WORK ITEM: Images should be omitted while the rest of the data is duplicated exactly.

(Beginning of THE INPUT)

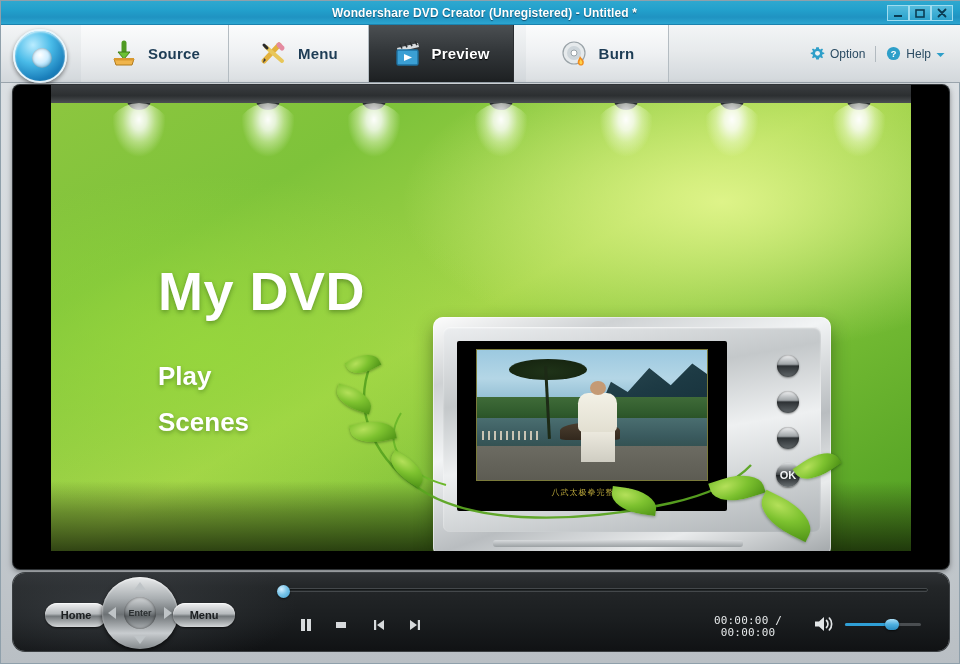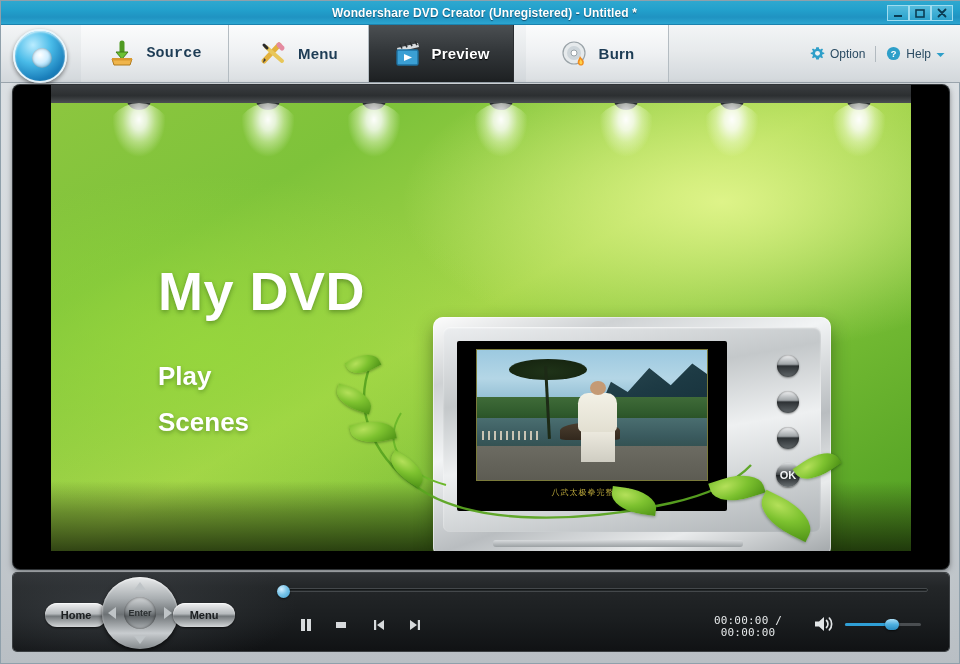"Source" #tab-source { font-family: Liberation Mono, monospace -> none }
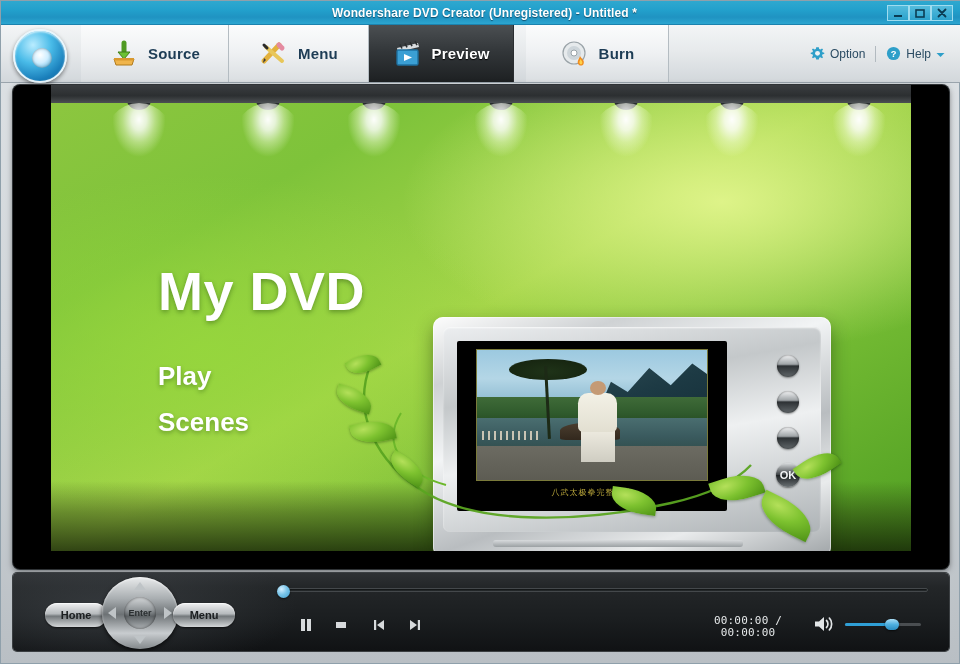"Home" #controlbar { border-radius: 4px -> 12px }
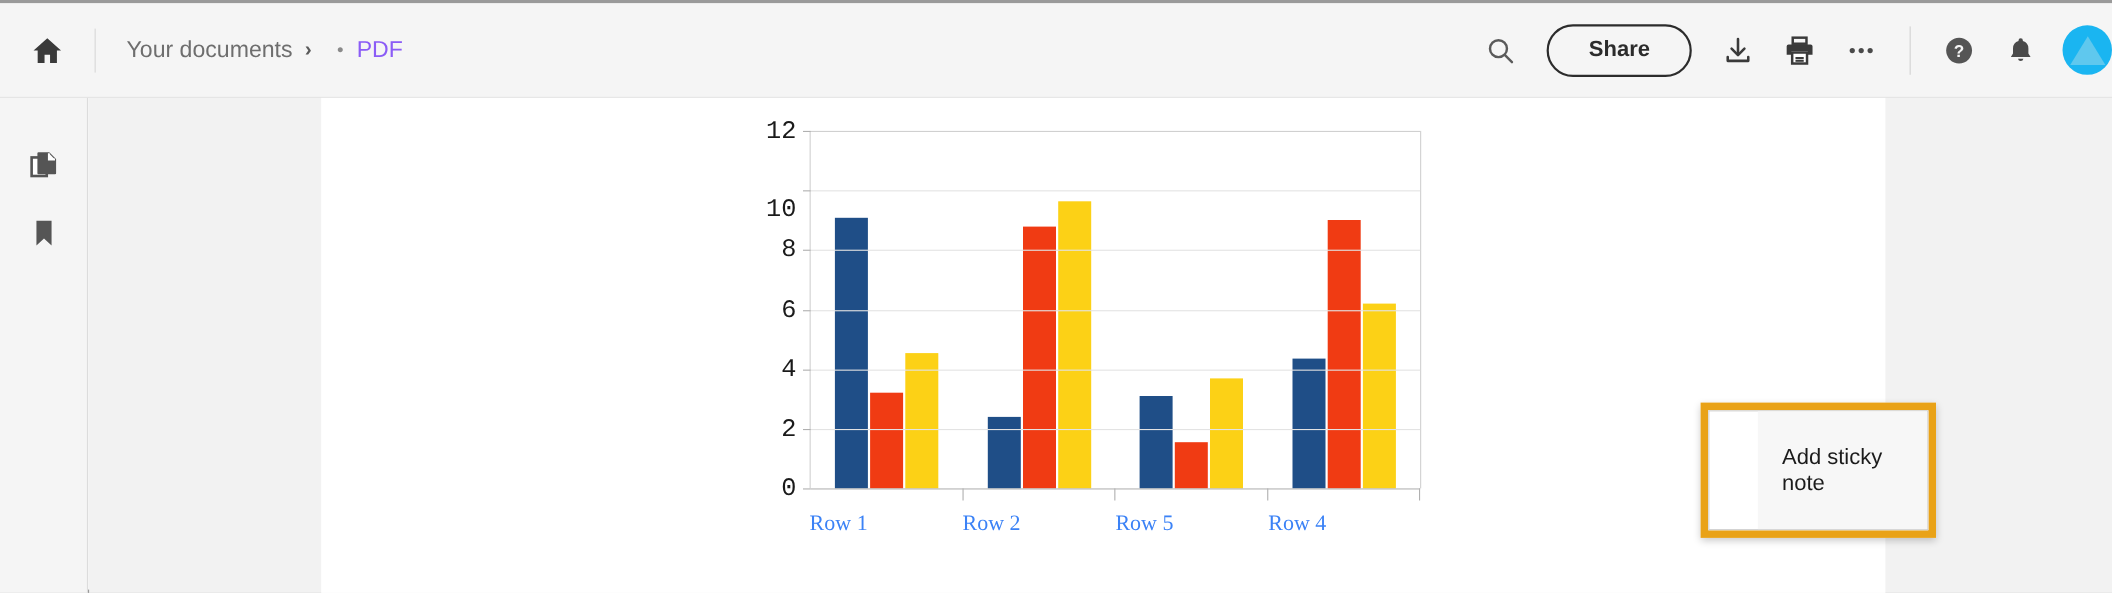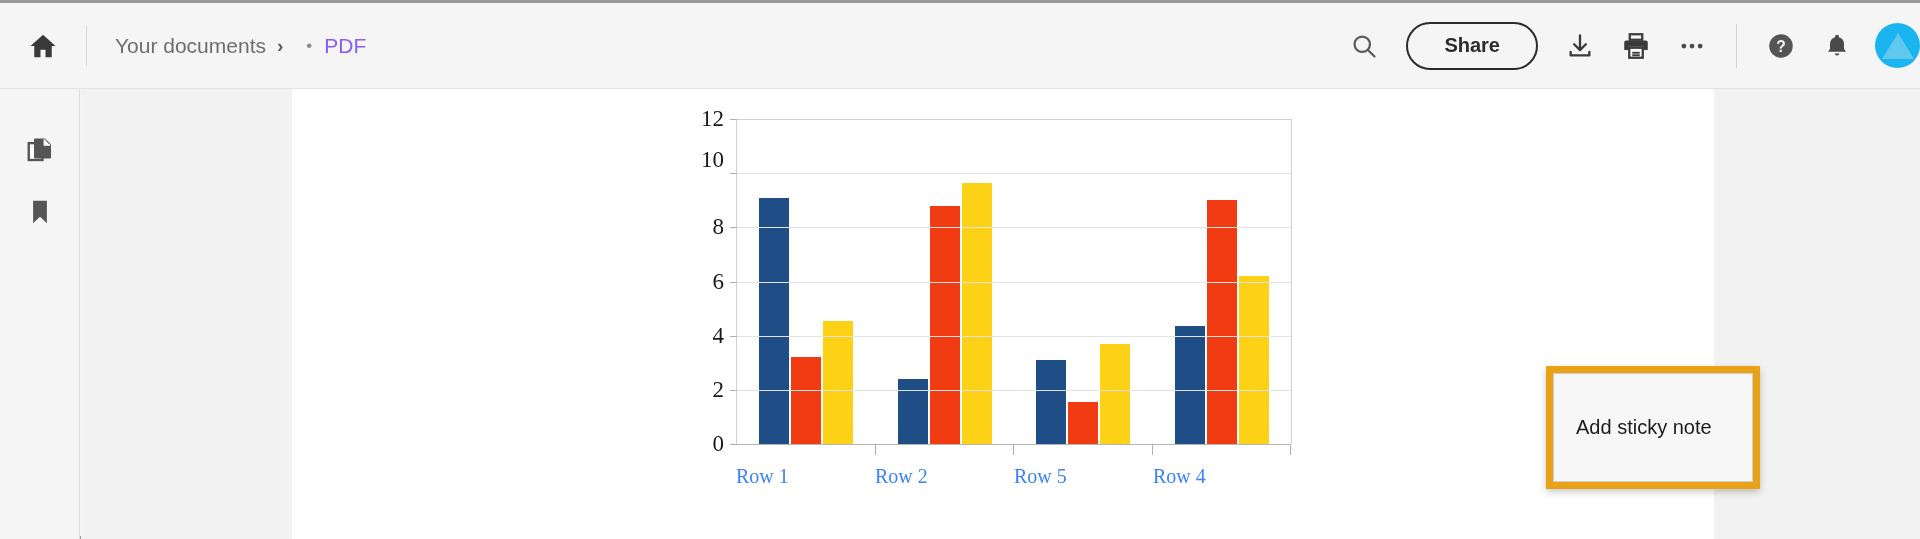"12" .ylab { font-family: Liberation Serif, serif -> Liberation Mono, monospace }
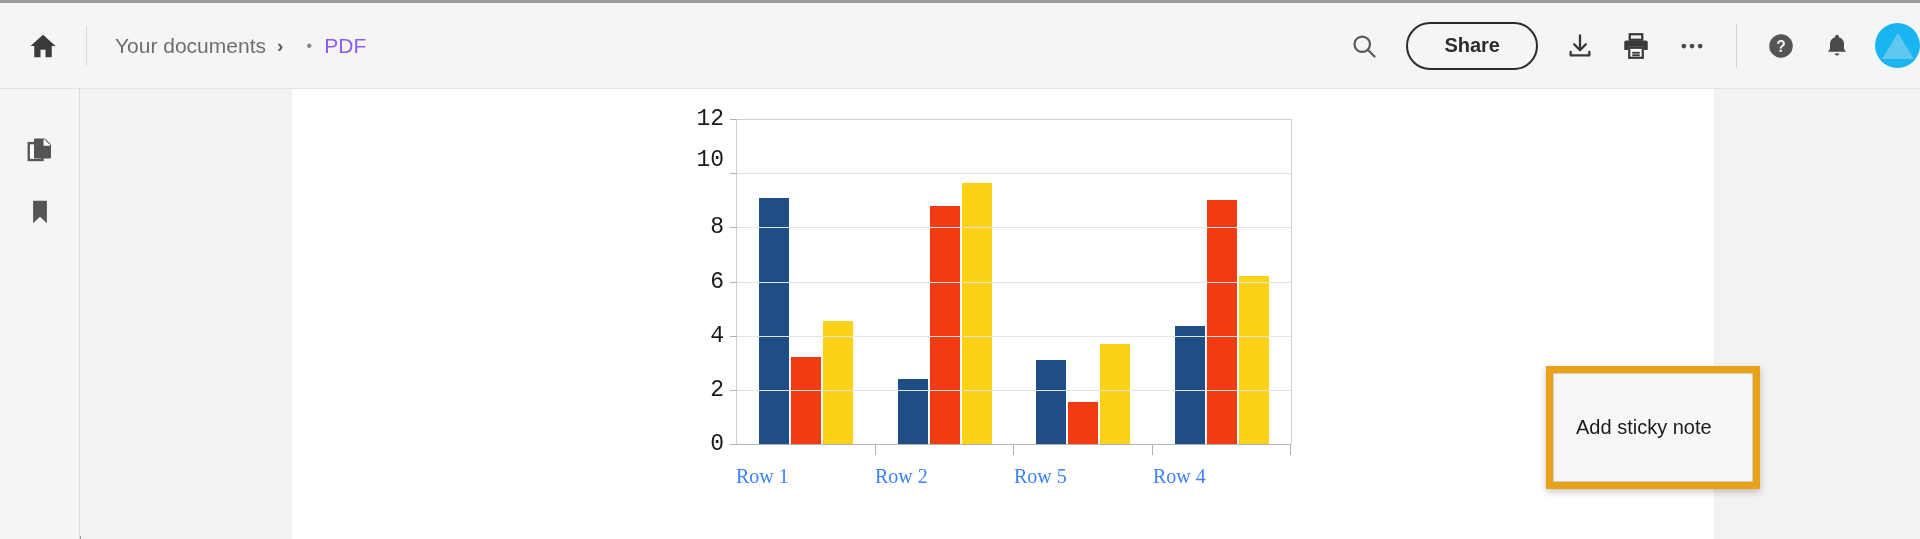"10" div.ylab { top: 41px -> 71px }
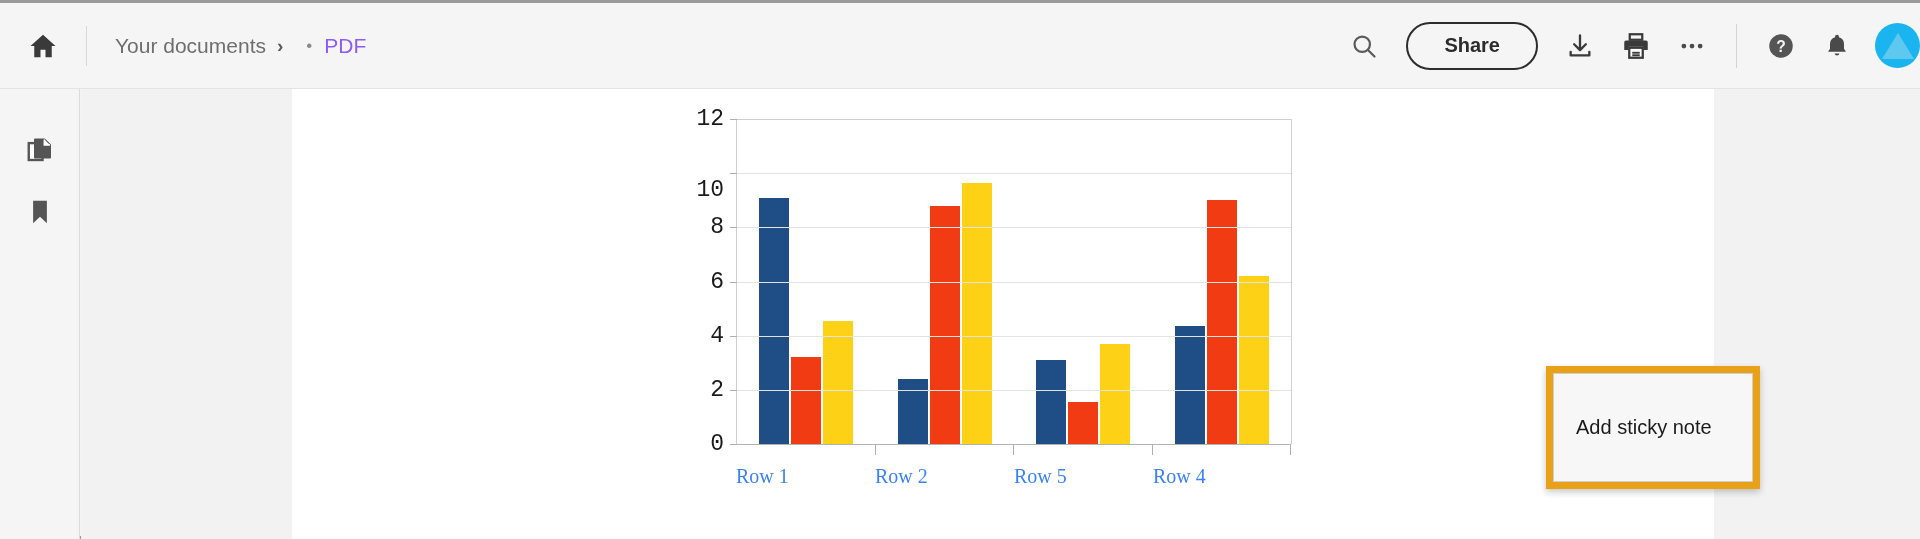"Add sticky note" .popup-inner { padding-left: none -> 44px }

(End of THE INPUT)

EXERCISE RESULT:
"Source" #tab-source { font-family: Liberation Mono, monospace -> none }
"Home" #controlbar { border-radius: 4px -> 12px }
"12" .ylab { font-family: Liberation Serif, serif -> Liberation Mono, monospace }
"10" div.ylab { top: 41px -> 71px }
"Add sticky note" .popup-inner { padding-left: none -> 44px }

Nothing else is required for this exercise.